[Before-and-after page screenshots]
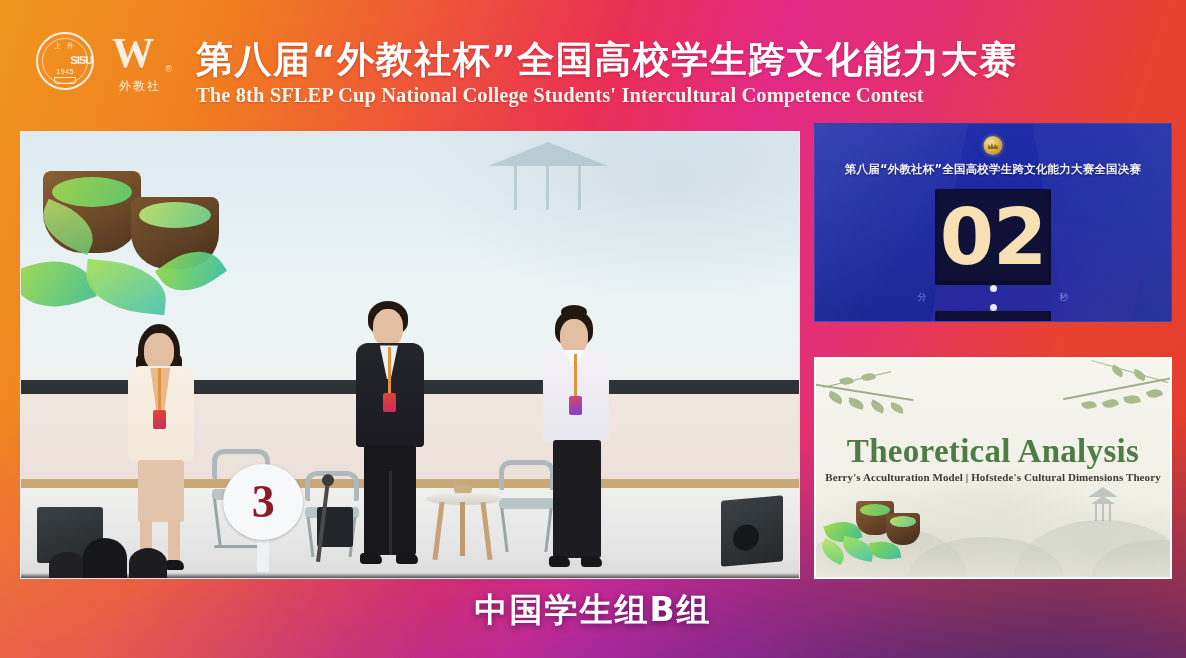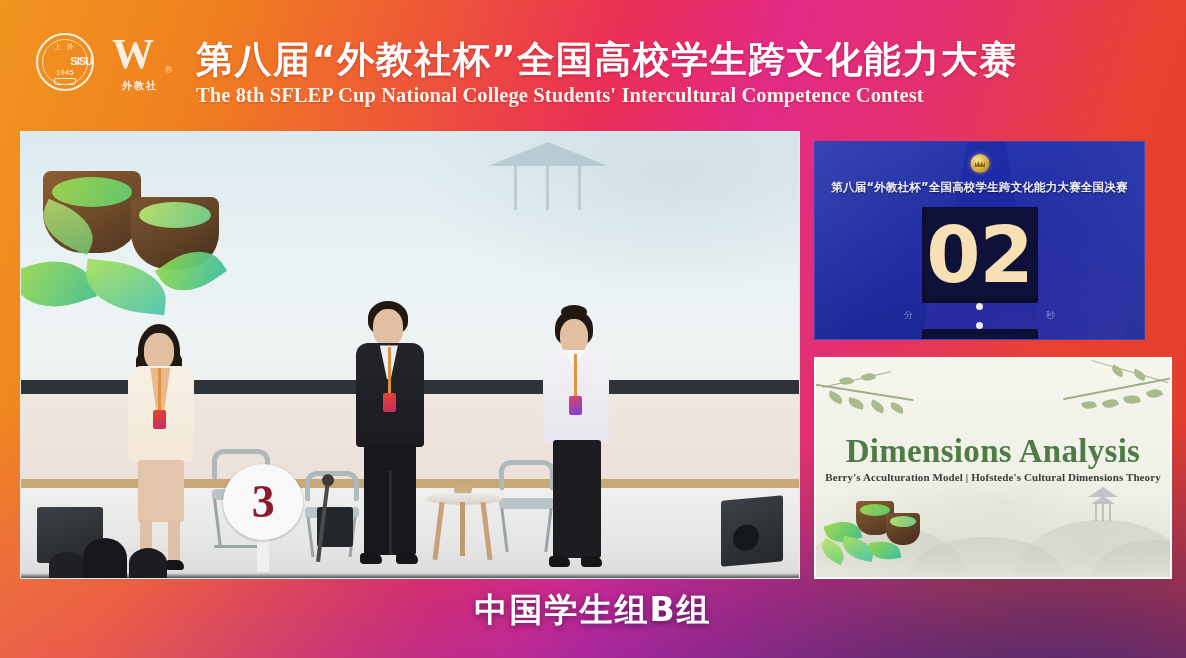--- a/index.html
+++ b/index.html
@@ -62,7 +62,7 @@
     font-family:"Liberation Serif","DejaVu Serif",serif; letter-spacing:-3px;
   }
   .sflep-w .reg { position:absolute; right:-4px; bottom:2px; font-size:9px; color:#FBEFE2; }
-  .sflep-cn { font-size:10px; font-weight:bold; color:#FCEFE0; letter-spacing:2px; margin-top:2px; }
+  .sflep-cn { font-size:12px; font-weight:normal; color:#FCEFE0; letter-spacing:2px; margin-top:2px; }
 
   .titles { margin-left:28px;margin-top:20px; }
   .title-cn {

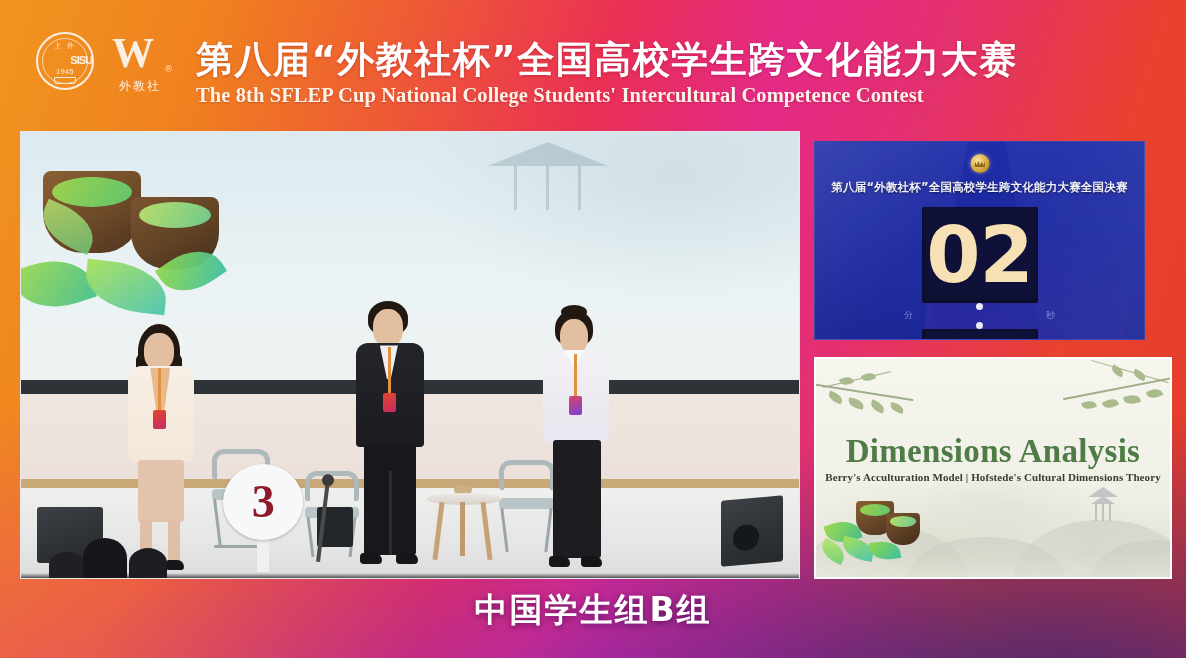--- a/index.html
+++ b/index.html
@@ -257,7 +257,7 @@
 
   
   .timer-panel {
-    position:absolute; left:814px; top:141px; width:331px; height:199px;
+    position:absolute; left:814px; top:123px; width:358px; height:199px;
     background:
       linear-gradient(126deg, rgba(255,255,255,.07) 0%, rgba(255,255,255,0) 38%),
       linear-gradient(300deg, rgba(255,255,255,.06) 0%, rgba(255,255,255,0) 44%),

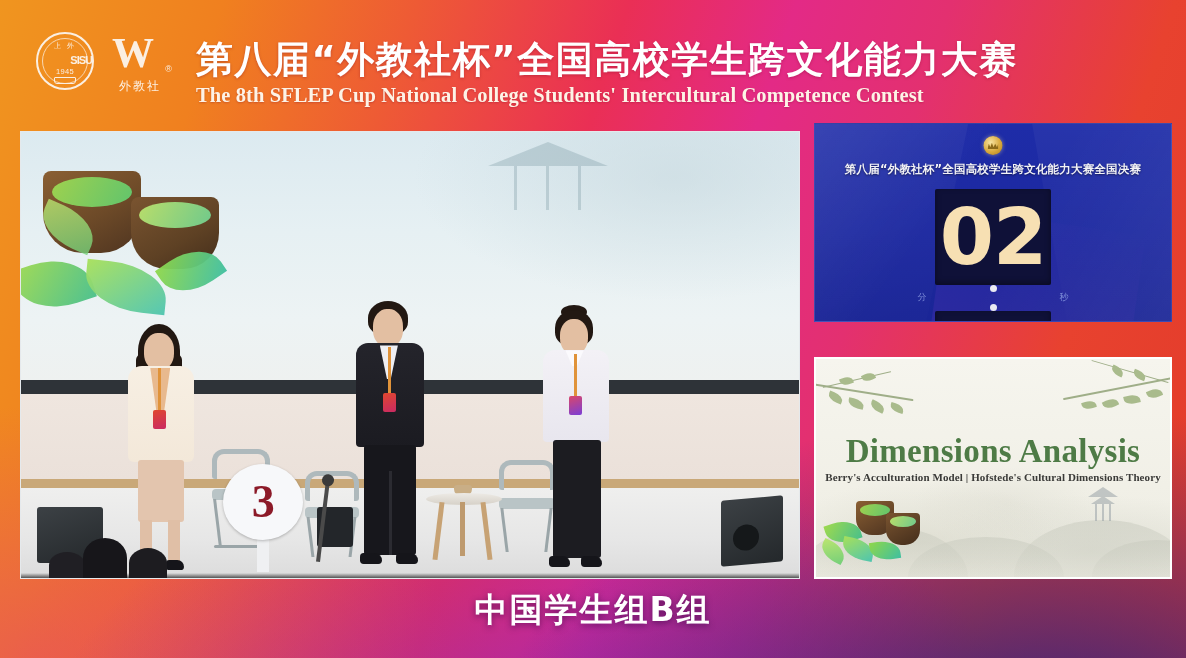--- a/index.html
+++ b/index.html
@@ -618,7 +618,7 @@
       <div class="lf g4"></div>
   </div>
 
-  <div class="slide-title">Dimensions Analysis</div>
+  <div class="slide-title">Theoretical Analysis</div>
   <div class="slide-subtitle">Berry's Acculturation Model | Hofstede's Cultural Dimensions Theory</div>
 </div>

- **Work order**
From the records above, print only the lines between the one holding "position:absolute; right:-4px; bottom:2px;" and the one holding "font-size:10px; font-weight:bold; color:#FCEFE0;", inclusive, exactly as they stand.

- **Answer area**
   .sflep-w .reg { position:absolute; right:-4px; bottom:2px; font-size:9px; color:#FBEFE2; }
-  .sflep-cn { font-size:10px; font-weight:bold; color:#FCEFE0; letter-spacing:2px; margin-top:2px; }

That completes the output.